== Requirement ==
Please write out only the lines from the line with "- Create a .env file in server folder" to the line with "Support HTTPS connection", inclusive, exactly as they stand below, without the pictures.

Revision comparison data
::::::::::
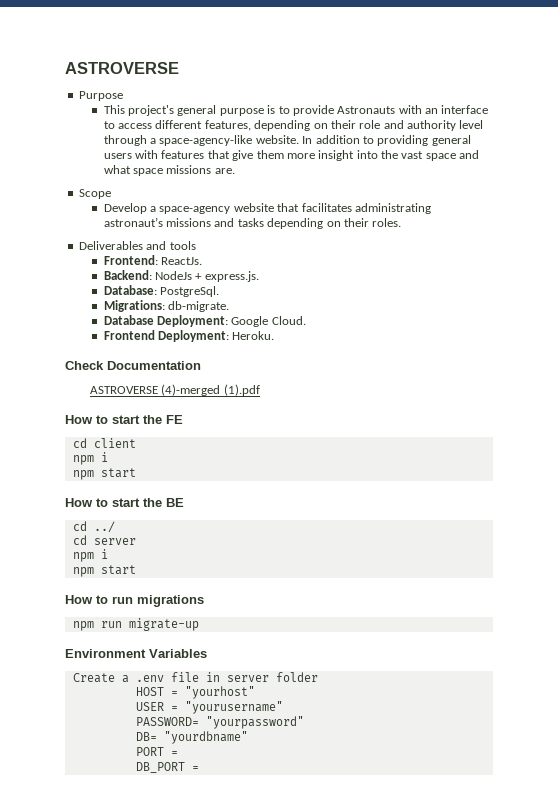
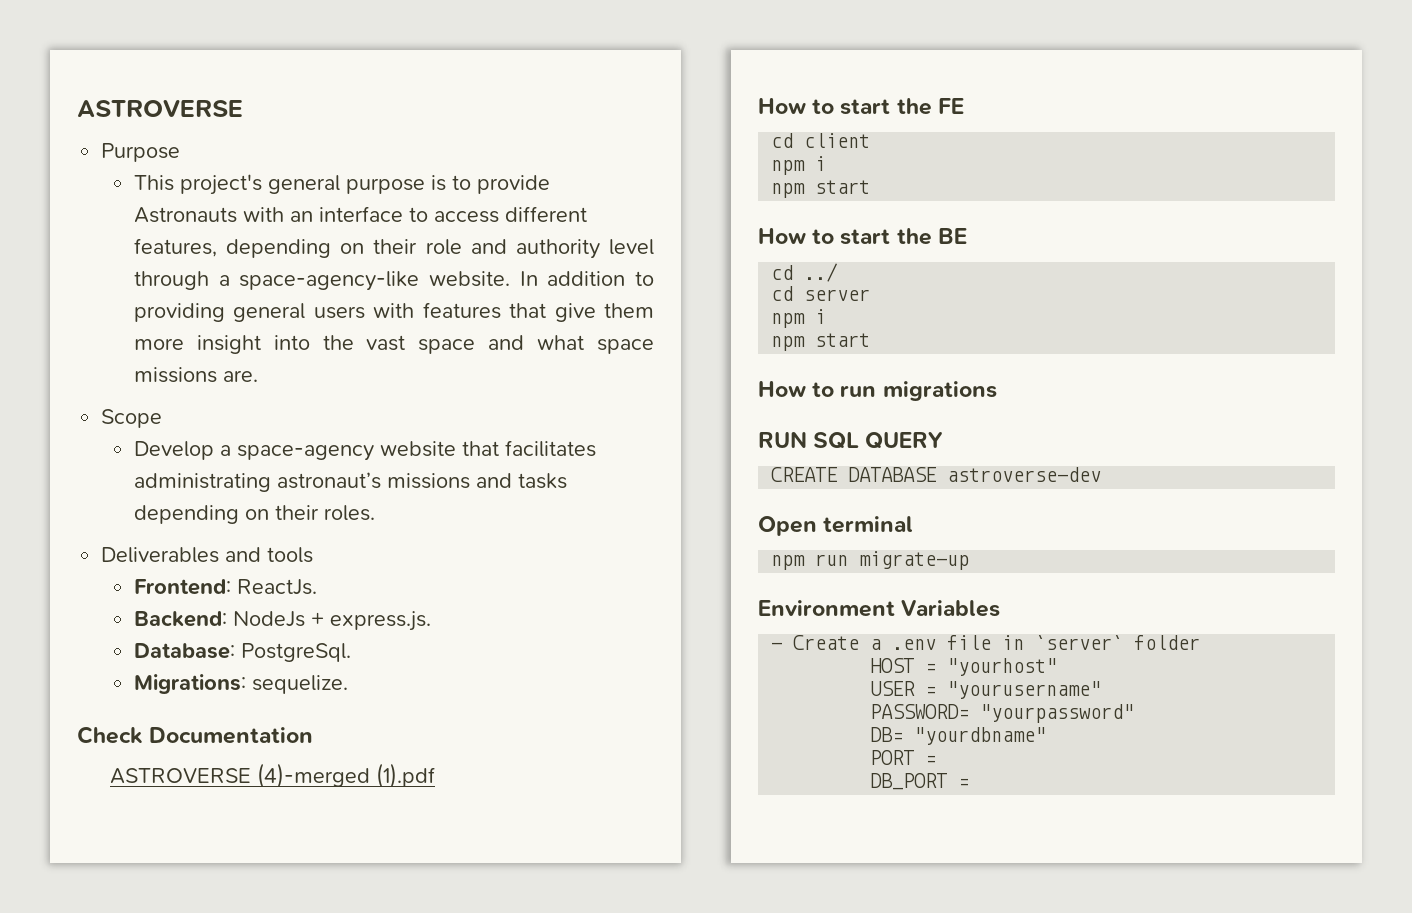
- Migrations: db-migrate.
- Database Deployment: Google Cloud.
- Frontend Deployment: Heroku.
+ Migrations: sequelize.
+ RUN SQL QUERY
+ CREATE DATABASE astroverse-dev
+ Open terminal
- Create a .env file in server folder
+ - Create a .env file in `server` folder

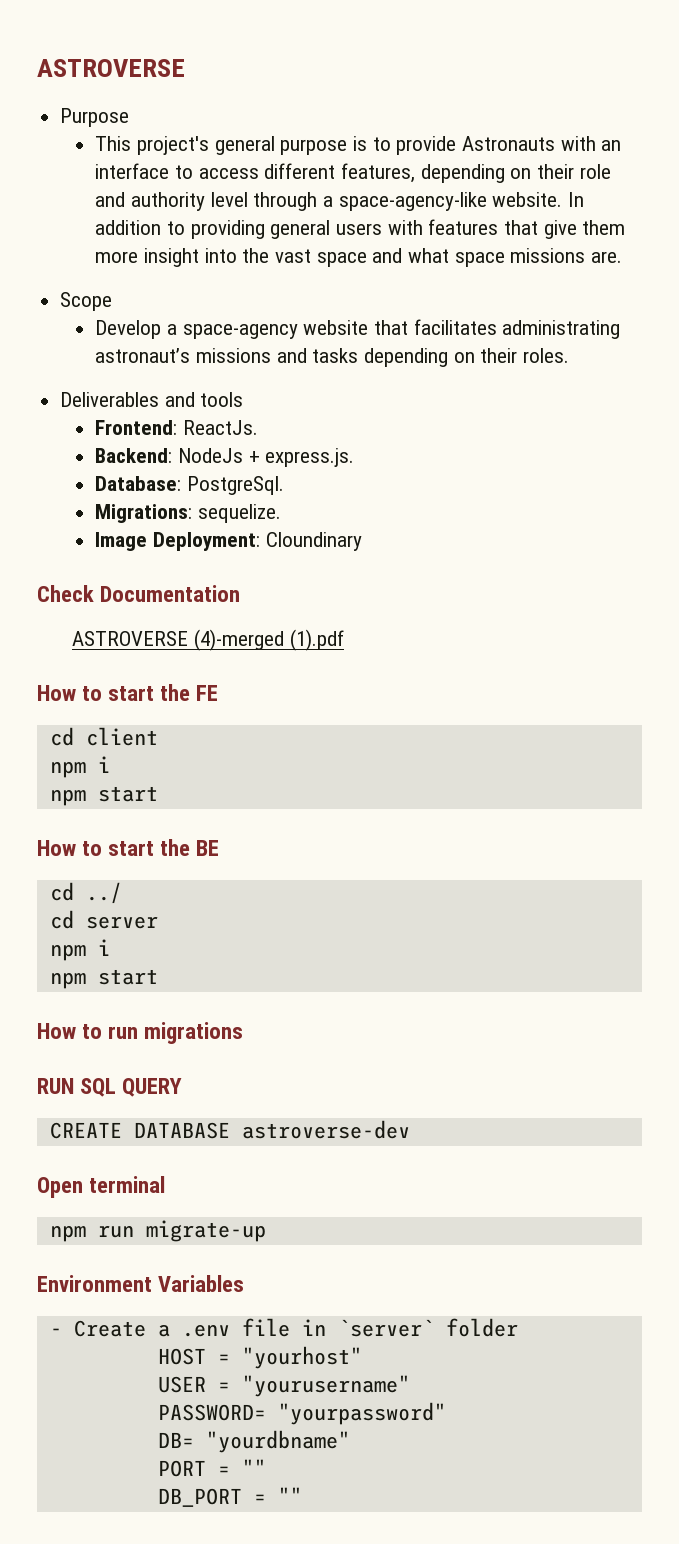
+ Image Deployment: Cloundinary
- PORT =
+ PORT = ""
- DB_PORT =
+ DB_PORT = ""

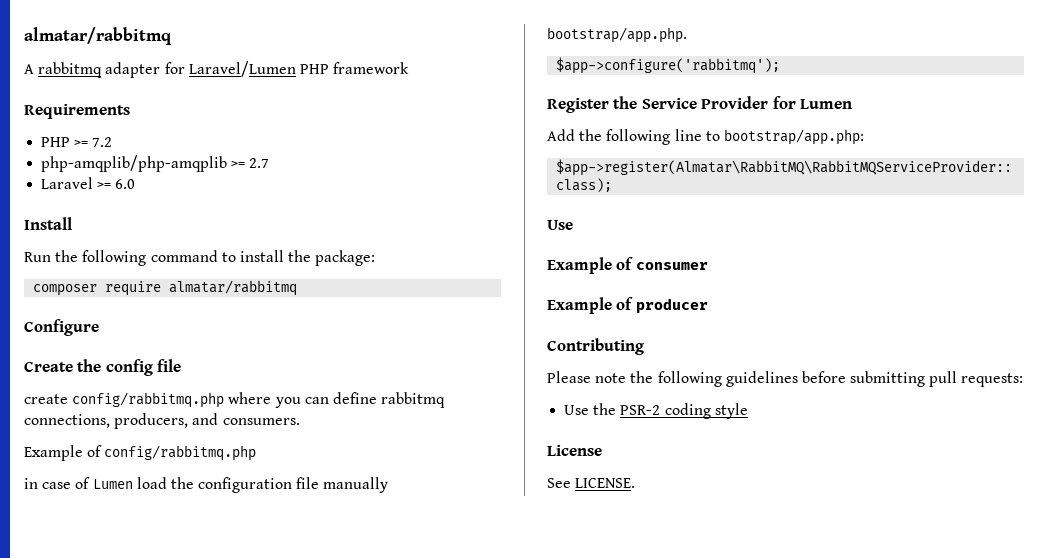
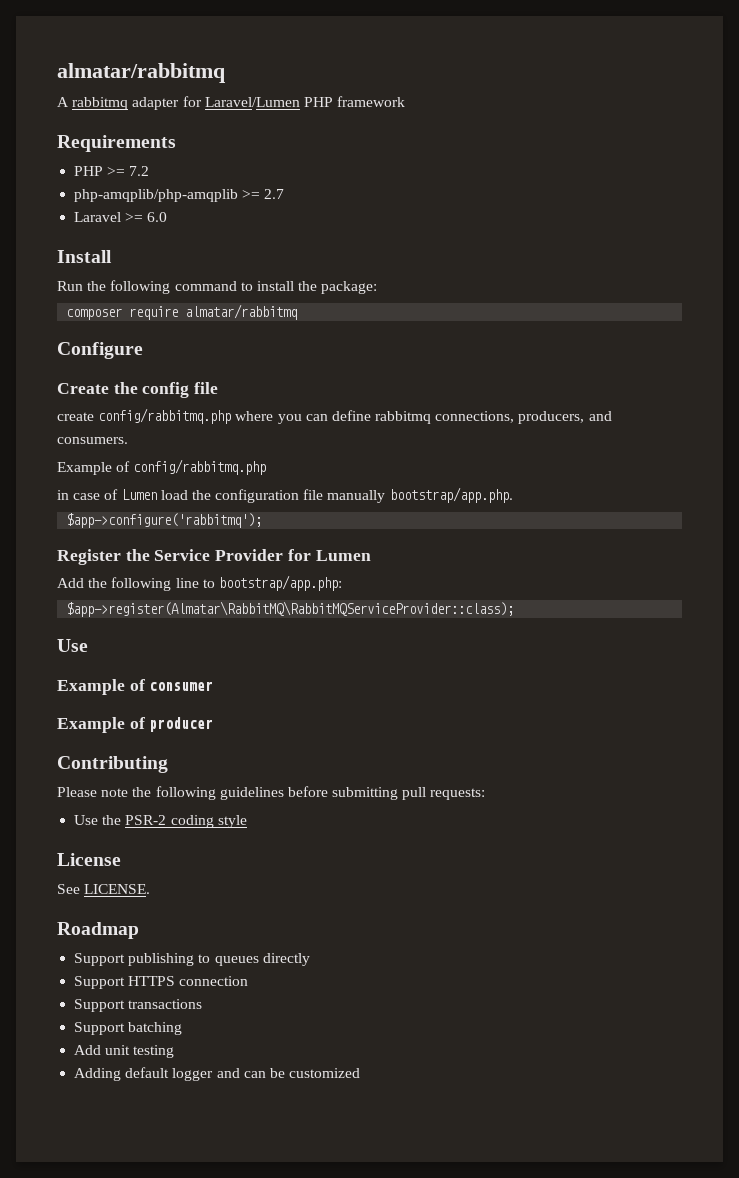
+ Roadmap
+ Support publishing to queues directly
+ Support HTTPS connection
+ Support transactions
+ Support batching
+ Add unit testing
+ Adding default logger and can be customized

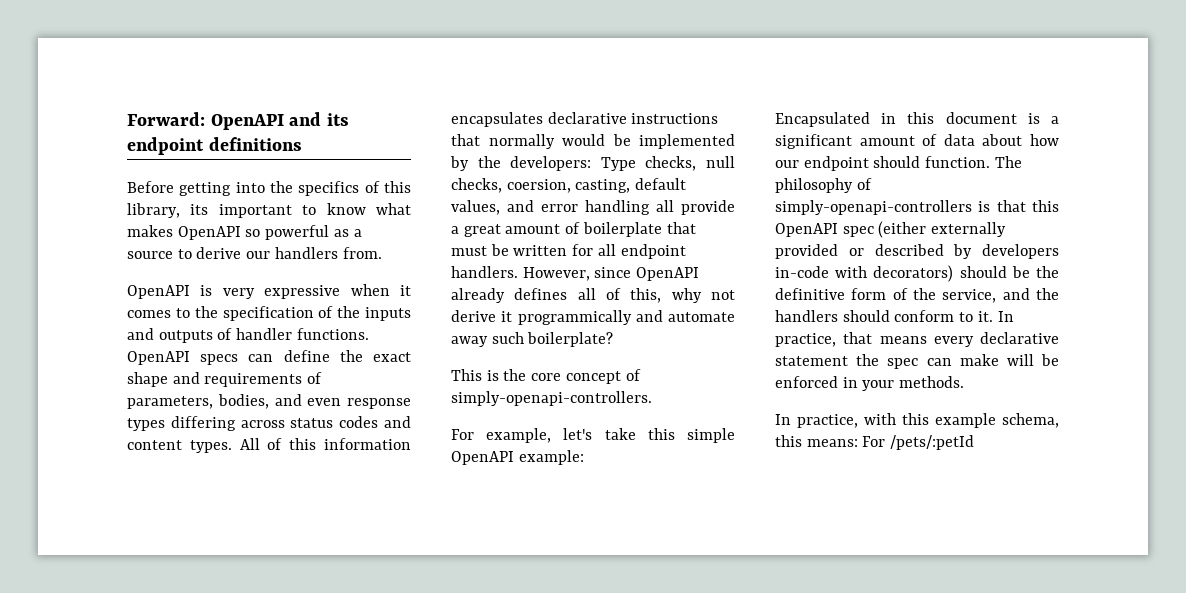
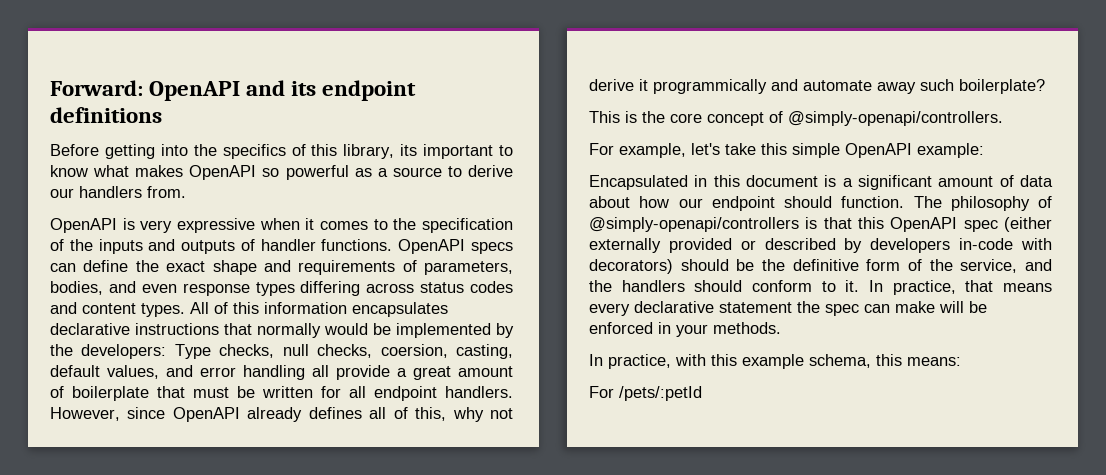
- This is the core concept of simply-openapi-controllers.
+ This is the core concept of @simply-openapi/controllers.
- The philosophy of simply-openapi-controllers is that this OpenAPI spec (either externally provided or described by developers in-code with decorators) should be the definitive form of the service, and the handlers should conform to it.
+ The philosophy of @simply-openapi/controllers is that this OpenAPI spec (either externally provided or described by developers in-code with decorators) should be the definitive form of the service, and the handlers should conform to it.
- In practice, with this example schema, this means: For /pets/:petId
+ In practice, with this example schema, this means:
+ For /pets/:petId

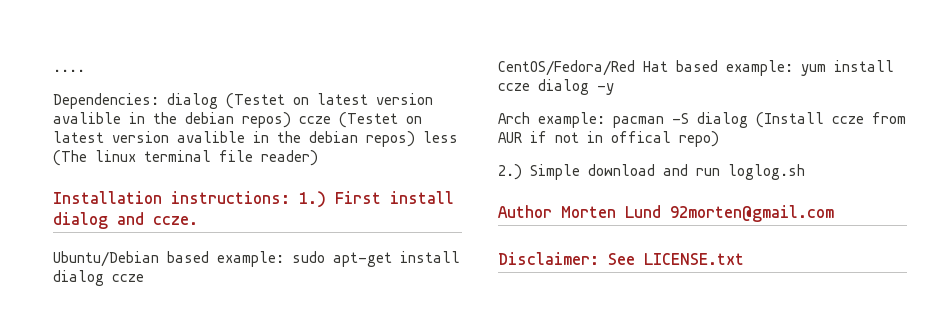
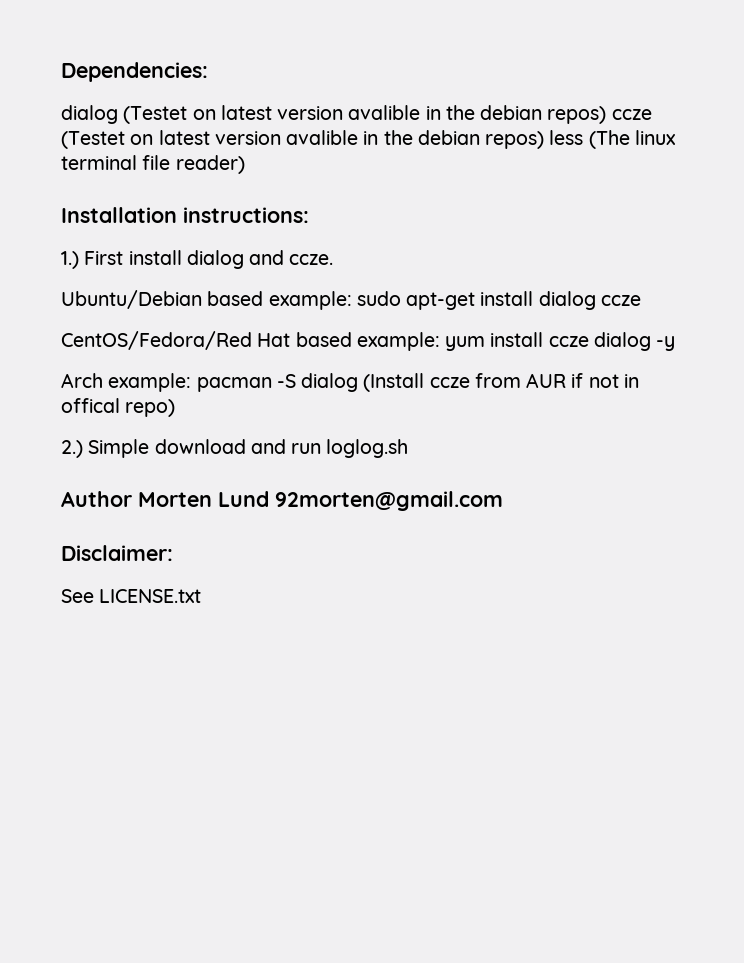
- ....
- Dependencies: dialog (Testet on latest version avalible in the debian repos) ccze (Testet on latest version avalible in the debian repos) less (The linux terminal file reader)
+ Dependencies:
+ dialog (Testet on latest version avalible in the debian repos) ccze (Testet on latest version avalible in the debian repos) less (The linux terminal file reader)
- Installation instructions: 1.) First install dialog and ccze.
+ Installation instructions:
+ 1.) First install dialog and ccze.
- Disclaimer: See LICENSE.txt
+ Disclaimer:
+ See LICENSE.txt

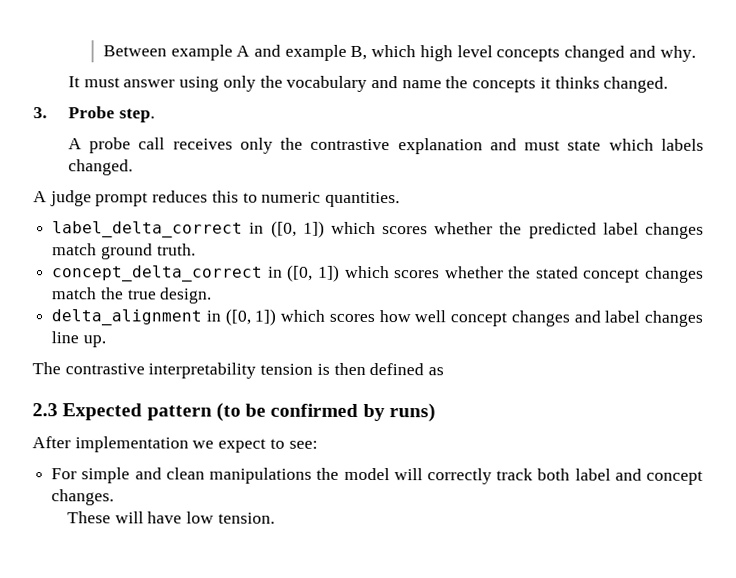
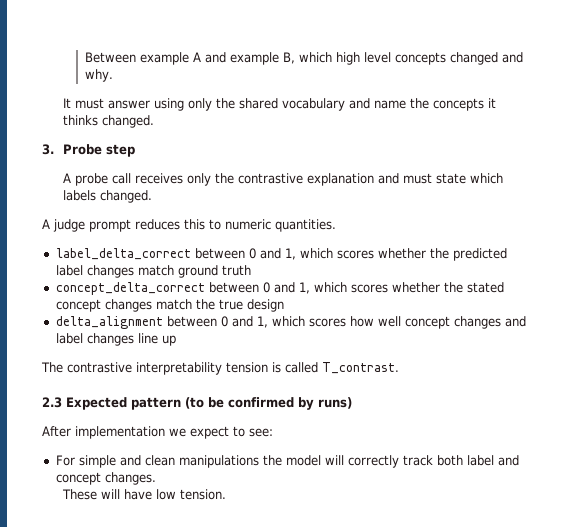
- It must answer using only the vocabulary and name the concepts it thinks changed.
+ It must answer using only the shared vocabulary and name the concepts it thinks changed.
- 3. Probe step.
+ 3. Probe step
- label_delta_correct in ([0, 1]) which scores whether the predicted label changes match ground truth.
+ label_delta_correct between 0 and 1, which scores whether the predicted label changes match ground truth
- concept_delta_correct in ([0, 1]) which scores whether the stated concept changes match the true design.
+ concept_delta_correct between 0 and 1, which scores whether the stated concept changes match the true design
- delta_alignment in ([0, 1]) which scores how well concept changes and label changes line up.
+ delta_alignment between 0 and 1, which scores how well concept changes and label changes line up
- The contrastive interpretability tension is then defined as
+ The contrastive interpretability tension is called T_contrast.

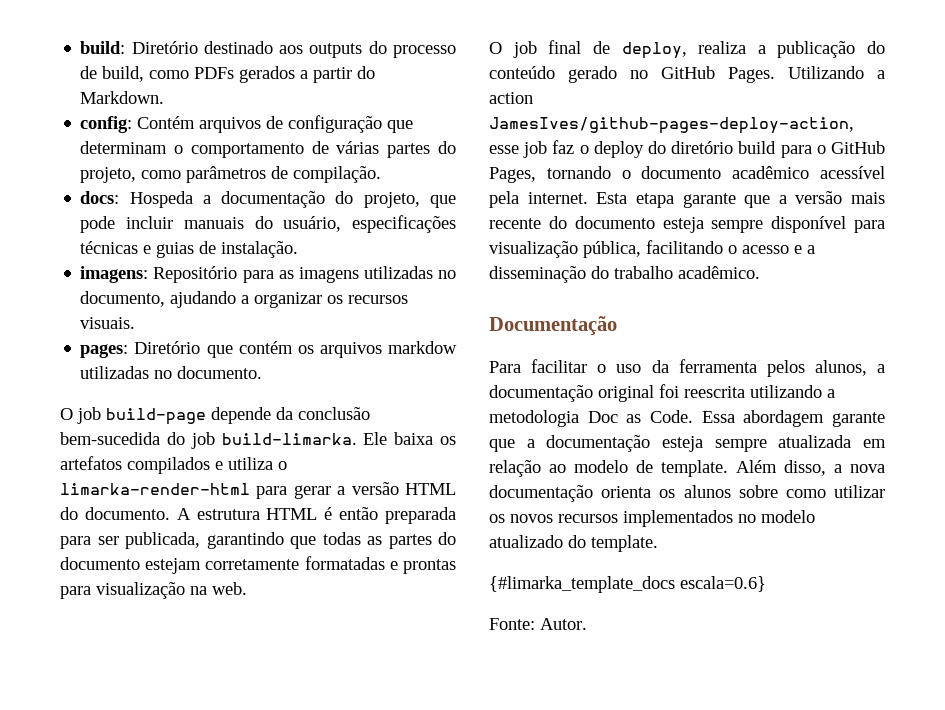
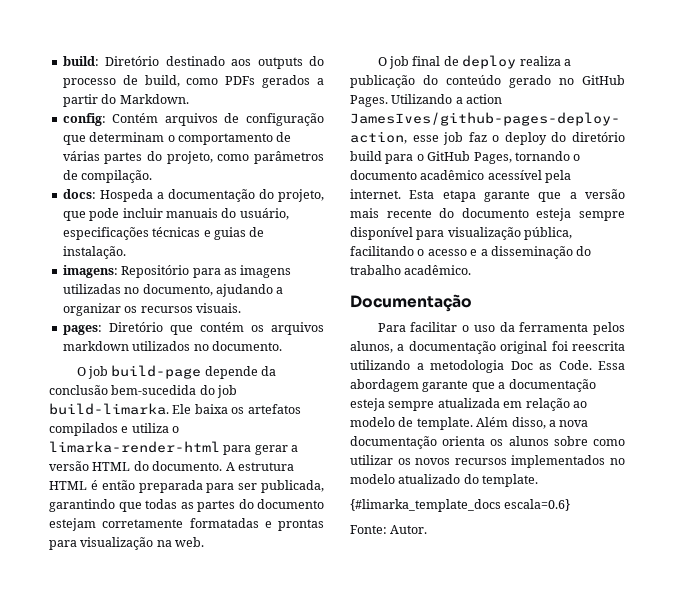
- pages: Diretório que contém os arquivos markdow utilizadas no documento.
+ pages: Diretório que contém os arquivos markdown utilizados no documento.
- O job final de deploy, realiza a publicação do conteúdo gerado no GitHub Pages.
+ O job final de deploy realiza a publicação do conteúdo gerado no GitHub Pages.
::::::::::
== Final answer ==
- Create a .env file in server folder
+ - Create a .env file in `server` folder

+ Image Deployment: Cloundinary
- PORT =
+ PORT = ""
- DB_PORT =
+ DB_PORT = ""

+ Roadmap
+ Support publishing to queues directly
+ Support HTTPS connection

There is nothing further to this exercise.